= Beginning of Section =

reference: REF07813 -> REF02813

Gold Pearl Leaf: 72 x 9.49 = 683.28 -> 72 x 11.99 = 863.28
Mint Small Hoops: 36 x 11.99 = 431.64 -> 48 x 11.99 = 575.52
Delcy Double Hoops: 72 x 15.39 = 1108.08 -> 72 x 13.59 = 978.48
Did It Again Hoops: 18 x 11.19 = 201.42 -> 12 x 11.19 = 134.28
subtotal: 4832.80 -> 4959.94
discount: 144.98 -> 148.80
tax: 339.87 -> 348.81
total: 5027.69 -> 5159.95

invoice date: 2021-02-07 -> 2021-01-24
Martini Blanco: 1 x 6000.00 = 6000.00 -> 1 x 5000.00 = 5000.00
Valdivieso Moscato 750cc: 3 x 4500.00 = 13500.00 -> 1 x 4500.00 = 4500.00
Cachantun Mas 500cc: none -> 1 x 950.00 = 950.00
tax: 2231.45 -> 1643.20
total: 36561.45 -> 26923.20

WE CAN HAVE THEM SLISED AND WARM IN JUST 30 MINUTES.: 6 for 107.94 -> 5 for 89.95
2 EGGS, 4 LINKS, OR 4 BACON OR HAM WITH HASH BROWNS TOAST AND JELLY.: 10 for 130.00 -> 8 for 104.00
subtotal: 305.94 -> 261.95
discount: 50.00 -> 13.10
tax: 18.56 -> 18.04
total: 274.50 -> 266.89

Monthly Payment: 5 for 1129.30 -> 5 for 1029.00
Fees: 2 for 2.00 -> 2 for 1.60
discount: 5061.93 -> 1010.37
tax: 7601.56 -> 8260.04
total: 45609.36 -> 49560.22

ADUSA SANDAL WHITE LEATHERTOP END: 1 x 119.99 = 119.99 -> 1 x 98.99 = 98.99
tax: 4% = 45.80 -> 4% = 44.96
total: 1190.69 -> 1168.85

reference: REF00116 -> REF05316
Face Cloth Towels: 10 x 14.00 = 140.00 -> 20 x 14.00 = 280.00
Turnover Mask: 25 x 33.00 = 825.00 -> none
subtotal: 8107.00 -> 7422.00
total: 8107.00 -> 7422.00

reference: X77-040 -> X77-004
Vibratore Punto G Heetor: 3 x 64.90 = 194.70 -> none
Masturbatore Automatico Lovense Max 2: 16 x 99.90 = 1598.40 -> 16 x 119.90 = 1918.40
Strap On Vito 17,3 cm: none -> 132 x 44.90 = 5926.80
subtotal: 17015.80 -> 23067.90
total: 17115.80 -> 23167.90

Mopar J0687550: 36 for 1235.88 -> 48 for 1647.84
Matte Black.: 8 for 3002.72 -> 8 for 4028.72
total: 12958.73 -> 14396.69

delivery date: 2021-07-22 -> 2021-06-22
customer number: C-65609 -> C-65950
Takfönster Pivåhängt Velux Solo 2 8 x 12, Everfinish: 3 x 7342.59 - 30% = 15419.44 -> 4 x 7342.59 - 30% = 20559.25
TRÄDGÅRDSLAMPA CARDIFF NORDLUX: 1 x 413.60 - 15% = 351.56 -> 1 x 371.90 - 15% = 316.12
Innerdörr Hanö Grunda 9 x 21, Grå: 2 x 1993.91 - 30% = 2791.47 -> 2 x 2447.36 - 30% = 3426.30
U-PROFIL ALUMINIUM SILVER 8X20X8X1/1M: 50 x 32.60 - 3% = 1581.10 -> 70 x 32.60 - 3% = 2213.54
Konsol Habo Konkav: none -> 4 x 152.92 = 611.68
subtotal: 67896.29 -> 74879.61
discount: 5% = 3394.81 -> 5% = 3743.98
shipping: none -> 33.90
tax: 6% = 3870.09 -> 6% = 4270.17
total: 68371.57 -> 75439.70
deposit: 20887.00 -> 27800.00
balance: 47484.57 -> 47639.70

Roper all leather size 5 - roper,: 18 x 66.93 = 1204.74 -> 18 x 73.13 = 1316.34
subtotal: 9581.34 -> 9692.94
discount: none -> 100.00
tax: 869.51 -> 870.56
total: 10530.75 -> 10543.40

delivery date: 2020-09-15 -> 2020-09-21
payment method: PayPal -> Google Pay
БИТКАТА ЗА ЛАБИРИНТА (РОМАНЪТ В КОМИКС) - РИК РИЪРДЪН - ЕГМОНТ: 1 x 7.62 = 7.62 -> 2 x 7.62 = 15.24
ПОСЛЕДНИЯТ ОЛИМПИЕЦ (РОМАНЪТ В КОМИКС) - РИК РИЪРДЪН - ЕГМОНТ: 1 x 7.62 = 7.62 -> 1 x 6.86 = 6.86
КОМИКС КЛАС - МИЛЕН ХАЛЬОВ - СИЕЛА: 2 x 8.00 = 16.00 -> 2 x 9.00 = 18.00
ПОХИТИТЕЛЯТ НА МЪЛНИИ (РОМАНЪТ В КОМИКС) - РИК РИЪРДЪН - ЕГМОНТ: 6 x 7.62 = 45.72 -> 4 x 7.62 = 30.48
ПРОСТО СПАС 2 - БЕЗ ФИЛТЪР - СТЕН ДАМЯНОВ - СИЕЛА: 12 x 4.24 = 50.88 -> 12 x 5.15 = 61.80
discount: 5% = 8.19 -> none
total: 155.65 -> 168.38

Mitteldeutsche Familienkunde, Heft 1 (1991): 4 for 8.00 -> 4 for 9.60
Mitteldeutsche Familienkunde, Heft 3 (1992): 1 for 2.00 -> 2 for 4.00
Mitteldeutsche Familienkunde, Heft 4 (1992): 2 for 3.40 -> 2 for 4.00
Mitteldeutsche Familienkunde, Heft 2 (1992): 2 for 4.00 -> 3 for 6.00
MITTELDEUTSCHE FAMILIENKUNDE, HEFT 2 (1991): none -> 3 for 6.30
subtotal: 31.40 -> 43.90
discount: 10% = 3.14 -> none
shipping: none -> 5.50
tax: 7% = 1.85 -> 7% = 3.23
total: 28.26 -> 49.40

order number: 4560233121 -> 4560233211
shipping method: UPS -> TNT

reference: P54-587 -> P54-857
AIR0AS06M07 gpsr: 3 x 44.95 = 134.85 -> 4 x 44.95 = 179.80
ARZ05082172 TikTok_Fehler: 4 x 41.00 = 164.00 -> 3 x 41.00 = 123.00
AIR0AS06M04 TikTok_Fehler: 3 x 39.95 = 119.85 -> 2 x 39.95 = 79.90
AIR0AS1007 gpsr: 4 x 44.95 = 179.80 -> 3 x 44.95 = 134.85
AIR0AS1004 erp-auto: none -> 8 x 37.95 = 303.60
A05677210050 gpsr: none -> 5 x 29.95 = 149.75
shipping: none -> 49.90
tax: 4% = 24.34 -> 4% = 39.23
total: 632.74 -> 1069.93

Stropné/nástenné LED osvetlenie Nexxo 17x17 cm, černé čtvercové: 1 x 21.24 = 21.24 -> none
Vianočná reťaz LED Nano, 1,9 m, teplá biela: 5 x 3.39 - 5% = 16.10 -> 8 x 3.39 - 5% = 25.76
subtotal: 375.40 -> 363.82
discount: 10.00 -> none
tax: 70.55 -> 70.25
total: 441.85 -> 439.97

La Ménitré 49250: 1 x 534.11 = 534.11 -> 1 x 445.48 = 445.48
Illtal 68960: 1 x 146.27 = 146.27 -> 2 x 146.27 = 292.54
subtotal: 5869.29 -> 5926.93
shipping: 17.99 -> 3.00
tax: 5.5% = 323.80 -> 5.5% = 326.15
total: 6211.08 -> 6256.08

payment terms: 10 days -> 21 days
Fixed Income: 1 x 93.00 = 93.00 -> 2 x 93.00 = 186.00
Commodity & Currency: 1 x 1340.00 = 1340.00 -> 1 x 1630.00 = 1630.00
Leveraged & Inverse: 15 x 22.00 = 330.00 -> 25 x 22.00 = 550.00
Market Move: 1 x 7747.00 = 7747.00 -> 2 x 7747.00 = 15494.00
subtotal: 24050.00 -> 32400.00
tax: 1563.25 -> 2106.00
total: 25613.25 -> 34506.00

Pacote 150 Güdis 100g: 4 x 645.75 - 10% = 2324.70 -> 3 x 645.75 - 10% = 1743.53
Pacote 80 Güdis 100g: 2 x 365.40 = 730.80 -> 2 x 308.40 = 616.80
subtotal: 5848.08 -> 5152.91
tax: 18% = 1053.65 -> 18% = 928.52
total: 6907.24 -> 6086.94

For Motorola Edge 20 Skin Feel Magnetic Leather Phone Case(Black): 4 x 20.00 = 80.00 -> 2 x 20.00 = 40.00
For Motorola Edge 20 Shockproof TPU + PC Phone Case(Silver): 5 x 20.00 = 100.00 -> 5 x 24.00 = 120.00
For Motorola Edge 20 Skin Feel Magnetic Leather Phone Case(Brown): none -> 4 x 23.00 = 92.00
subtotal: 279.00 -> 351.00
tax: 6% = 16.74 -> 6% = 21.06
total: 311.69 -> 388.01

= End of Section =

• Task item
All lines in the data above from the one with "Mint Small Hoops: 36" through the one with "Mopar J0687550: 36" must be repeated exactly, and no others.

• Task answer
Mint Small Hoops: 36 x 11.99 = 431.64 -> 48 x 11.99 = 575.52
Delcy Double Hoops: 72 x 15.39 = 1108.08 -> 72 x 13.59 = 978.48
Did It Again Hoops: 18 x 11.19 = 201.42 -> 12 x 11.19 = 134.28
subtotal: 4832.80 -> 4959.94
discount: 144.98 -> 148.80
tax: 339.87 -> 348.81
total: 5027.69 -> 5159.95

invoice date: 2021-02-07 -> 2021-01-24
Martini Blanco: 1 x 6000.00 = 6000.00 -> 1 x 5000.00 = 5000.00
Valdivieso Moscato 750cc: 3 x 4500.00 = 13500.00 -> 1 x 4500.00 = 4500.00
Cachantun Mas 500cc: none -> 1 x 950.00 = 950.00
tax: 2231.45 -> 1643.20
total: 36561.45 -> 26923.20

WE CAN HAVE THEM SLISED AND WARM IN JUST 30 MINUTES.: 6 for 107.94 -> 5 for 89.95
2 EGGS, 4 LINKS, OR 4 BACON OR HAM WITH HASH BROWNS TOAST AND JELLY.: 10 for 130.00 -> 8 for 104.00
subtotal: 305.94 -> 261.95
discount: 50.00 -> 13.10
tax: 18.56 -> 18.04
total: 274.50 -> 266.89

Monthly Payment: 5 for 1129.30 -> 5 for 1029.00
Fees: 2 for 2.00 -> 2 for 1.60
discount: 5061.93 -> 1010.37
tax: 7601.56 -> 8260.04
total: 45609.36 -> 49560.22

ADUSA SANDAL WHITE LEATHERTOP END: 1 x 119.99 = 119.99 -> 1 x 98.99 = 98.99
tax: 4% = 45.80 -> 4% = 44.96
total: 1190.69 -> 1168.85

reference: REF00116 -> REF05316
Face Cloth Towels: 10 x 14.00 = 140.00 -> 20 x 14.00 = 280.00
Turnover Mask: 25 x 33.00 = 825.00 -> none
subtotal: 8107.00 -> 7422.00
total: 8107.00 -> 7422.00

reference: X77-040 -> X77-004
Vibratore Punto G Heetor: 3 x 64.90 = 194.70 -> none
Masturbatore Automatico Lovense Max 2: 16 x 99.90 = 1598.40 -> 16 x 119.90 = 1918.40
Strap On Vito 17,3 cm: none -> 132 x 44.90 = 5926.80
subtotal: 17015.80 -> 23067.90
total: 17115.80 -> 23167.90

Mopar J0687550: 36 for 1235.88 -> 48 for 1647.84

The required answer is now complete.